Apathy/depression, but not subjective fatigue, is related with cognitive dysfunction in patients with multiple sclerosis
1 Department of Clinical Research, Hokkaido Medical Center, Yamanote 5jo 7chome, Nishi-ku, Sapporo 063-0005, Japan
2 School of Management, Kochi University of Technology, Kochi, Japan
3 Department of Neurology, Hiroshima City Hospital, Hiroshima, Japan
4 Department of Neurology, Graduate School of Medicine, Chiba University, Chiba, Japan
5 Department of Neurology, Tokyo Women’s Medical University Yachiyo Medical Center, Chiba, Japan
6 Department of Neurology, Brain Research Institute, Niigata University, Niigata, Japan
7 Department of Neurology, Tokyo Women’s Medical University School of Medicine, Tokyo, Japan
8 Department of Neurology, Iwate Medical School, Morioka, Japan
9 Department of Neurology, Saitama Medical Center, Saitama Medical University, Saitama, Japan
10 Department of Neurology, Tohoku University School of Medicine, Sendai, Japan
11 Department of Neurology, Kinki University School of Medicine, Osaka, Japan
12 Department of Neurology, Asahikawa Red Cross Hospital, Asahikawa, Japan
13 Department of Neurology and Clinical Neuroscience, Yamaguchi University Graduate School of Medicine, Yamaguchi, Japan
14 Department of Immunology, National Institute of Neuroscience, National Center of Neurology and Psychiatry, Tokyo, Japan
15 Department of Neurology, Tokai University School of Medicine, Kanagawa, Japan
16 Department of Neurology, Neurological Institute, Graduate School of Medical Sciences, Kyushu University, Fukuoka, Japan
17 Department of Clinical Research, Nagasaki Kawatana Medical Center, Nagasaki, Japan
18 Department of Neurology, Juntendo University School of Medicine, Tokyo, Japan
19 Department of Neurology, Kanazawa Medical University, Ishikawa, Japan
20 Department of Neurology, Hokkaido Medical Center, Sapporo, Japan
BMC Neurology 2014, 14:3 doi:10.1186/1471-2377-14-3Published: 6 January 2014
Cognitive impairment could affect quality of life for patients with multiple sclerosis (MS), and cognitive function may be correlated with several factors such as depression and fatigue. This study aimed to evaluate cognitive function in Japanese patients with MS and the association between cognitive function and apathy, fatigue, and depression.
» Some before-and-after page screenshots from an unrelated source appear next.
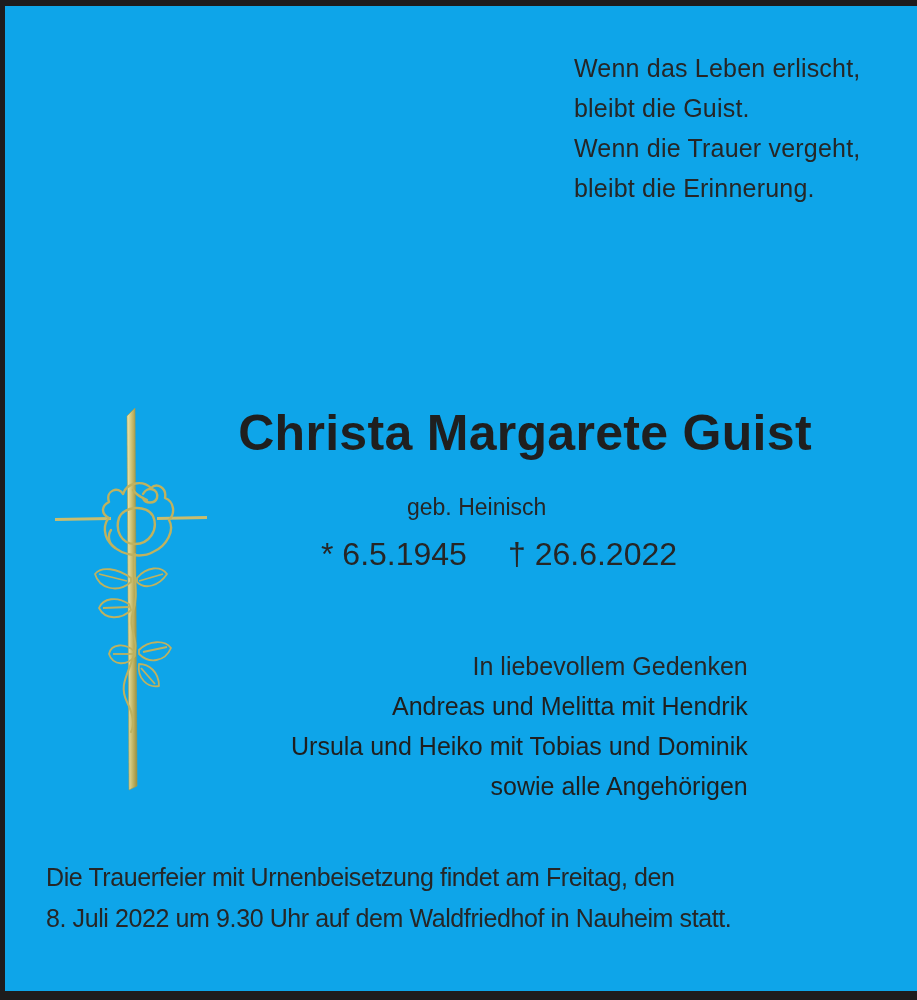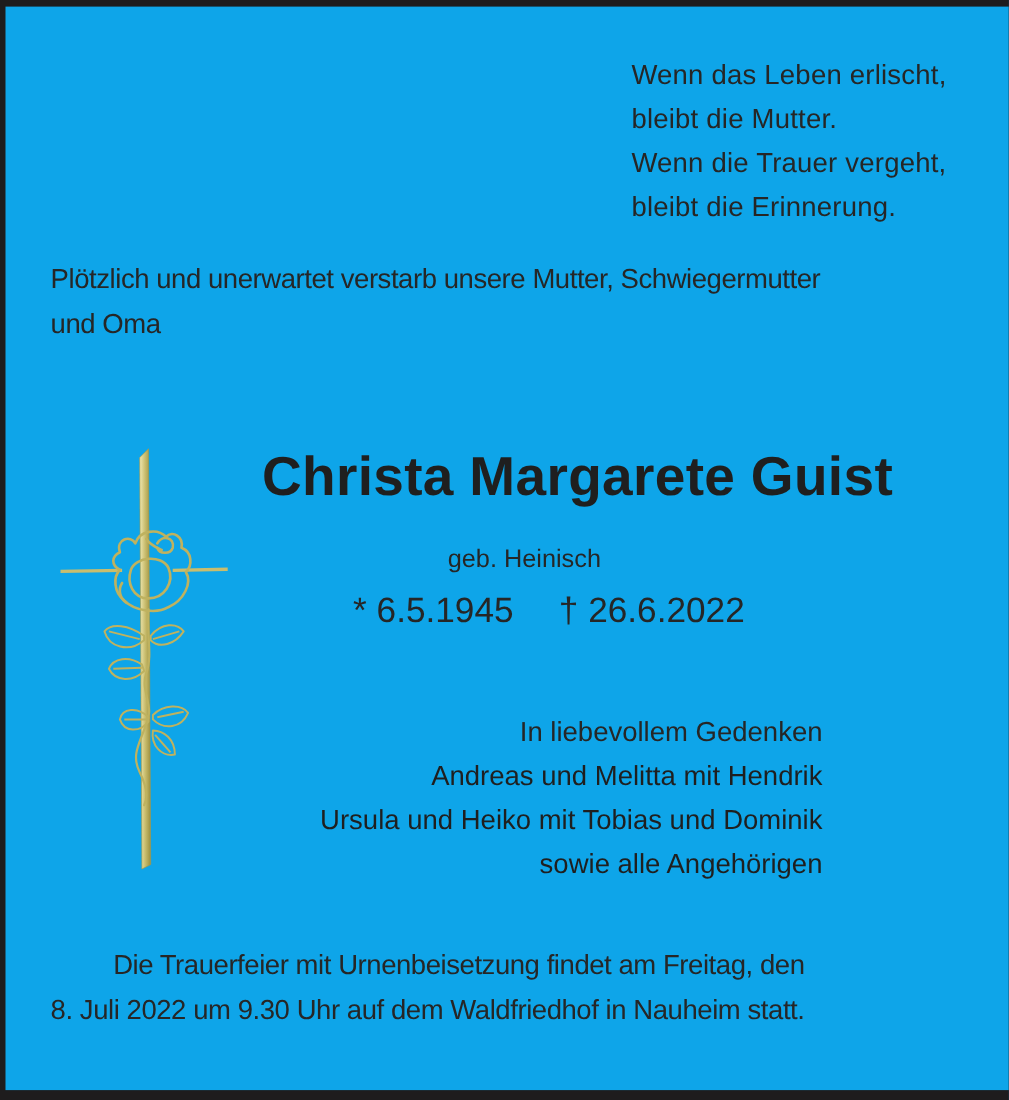"bleibt die Mutter." div { text: Mutter -> Guist }
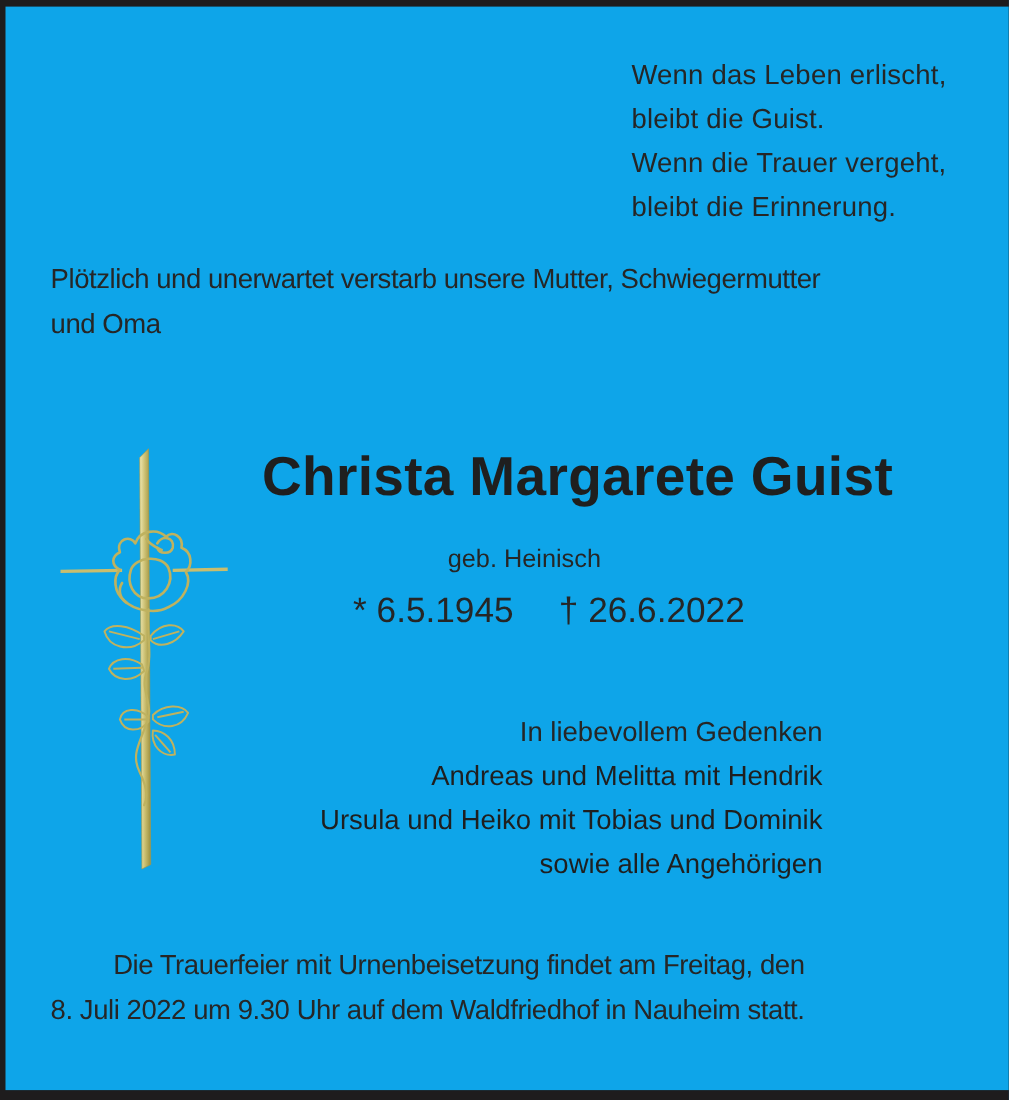"Plötzlich und unerwartet verstarb unsere" div.txt { html: <div> <div>Plötzlich und unerwartet verstarb unsere Mutter, Schwiegermutter</div> <div>und Oma</div> </div> -> none }
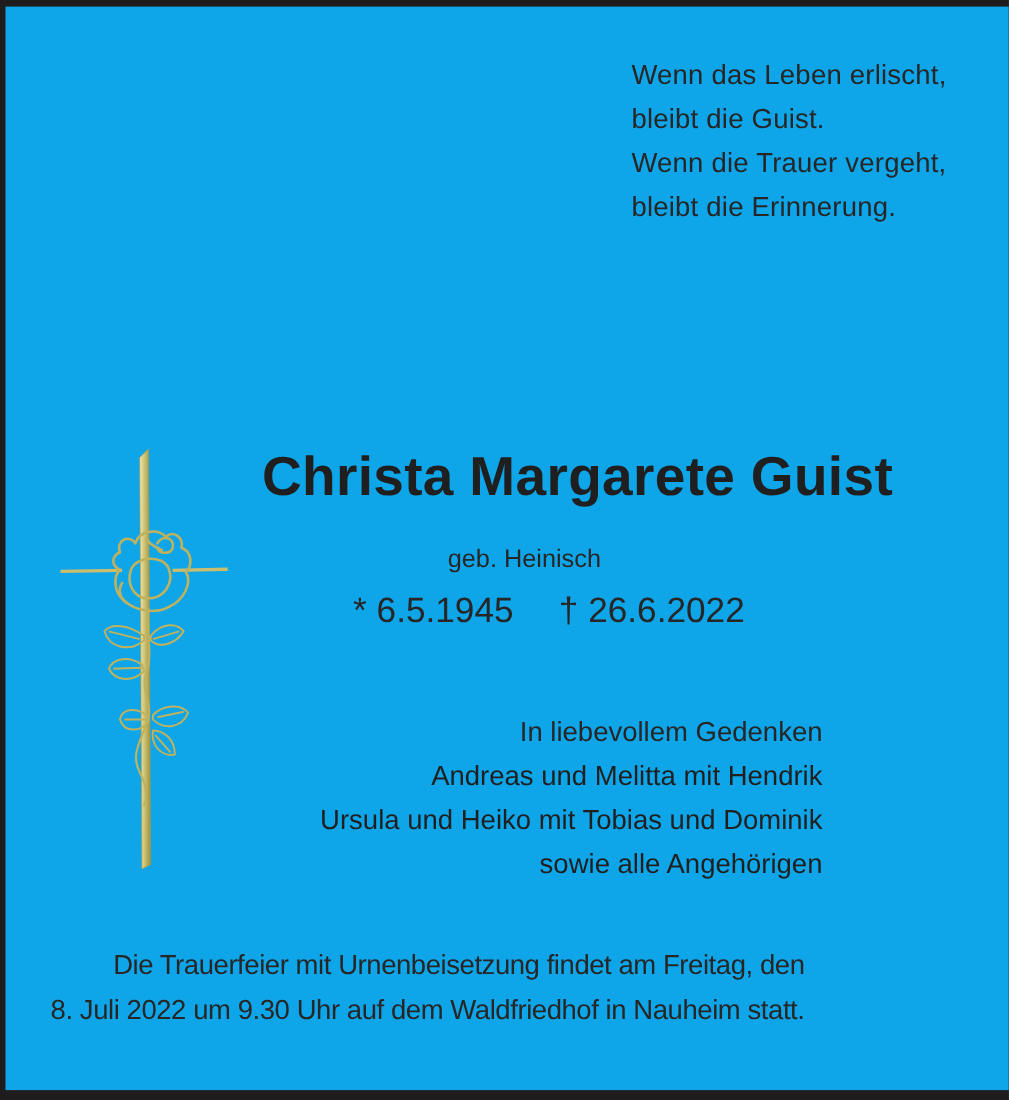"Die Trauerfeier mit Urnenbeisetzung" .service div { text-align: right -> none }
The Brief Repeatable Battery of Neuropsychological tests (BRB-N) was performed in 184 Japanese patients with MS and 163 healthy controls matched for age, gender, and education. The Apathy Scale (AS), Fatigue Questionnaire (FQ), and Beck Depression Inventory Second Edition (BDI-II) were used to evaluate apathy, fatigue, and depression, respectively. Student’s t-test was used to compare MS patients and healthy controls. Correlations between two factors were assessed using the Pearson correlation test, and multiple regression analysis was used to evaluate how much each factor affected the BRB-N score.
In all BRB-N tests, patients with MS scored significantly lower than controls, and the effect size of symbol digit modalities test was the highest among the 9 tests of the BRB-N. Patients with MS had higher AS (p < 0.001), FQ (p < 0.0001), and BDI-II (p < 0.0001) scores than controls. In patients with MS, scores on most of the BRB-N tests correlated with scores on the AS and BDI-II; however, there was little correlation between scores on the BRB-N tests and those on the FQ.
Cognitive function was impaired, particularly information-processing speed, and decreased cognitive function was correlated with apathy and depression in Japanese patients with MS. Despite the association between cognitive variables and depression/apathy, cognitive function was impaired beyond the effect of depression and apathy. However, subjective fatigue is not related with cognitive impairment. Taken together, this suggests that different therapeutic approaches are needed to improve subjective fatigue and cognition, and thereby quality of life, in patients with MS.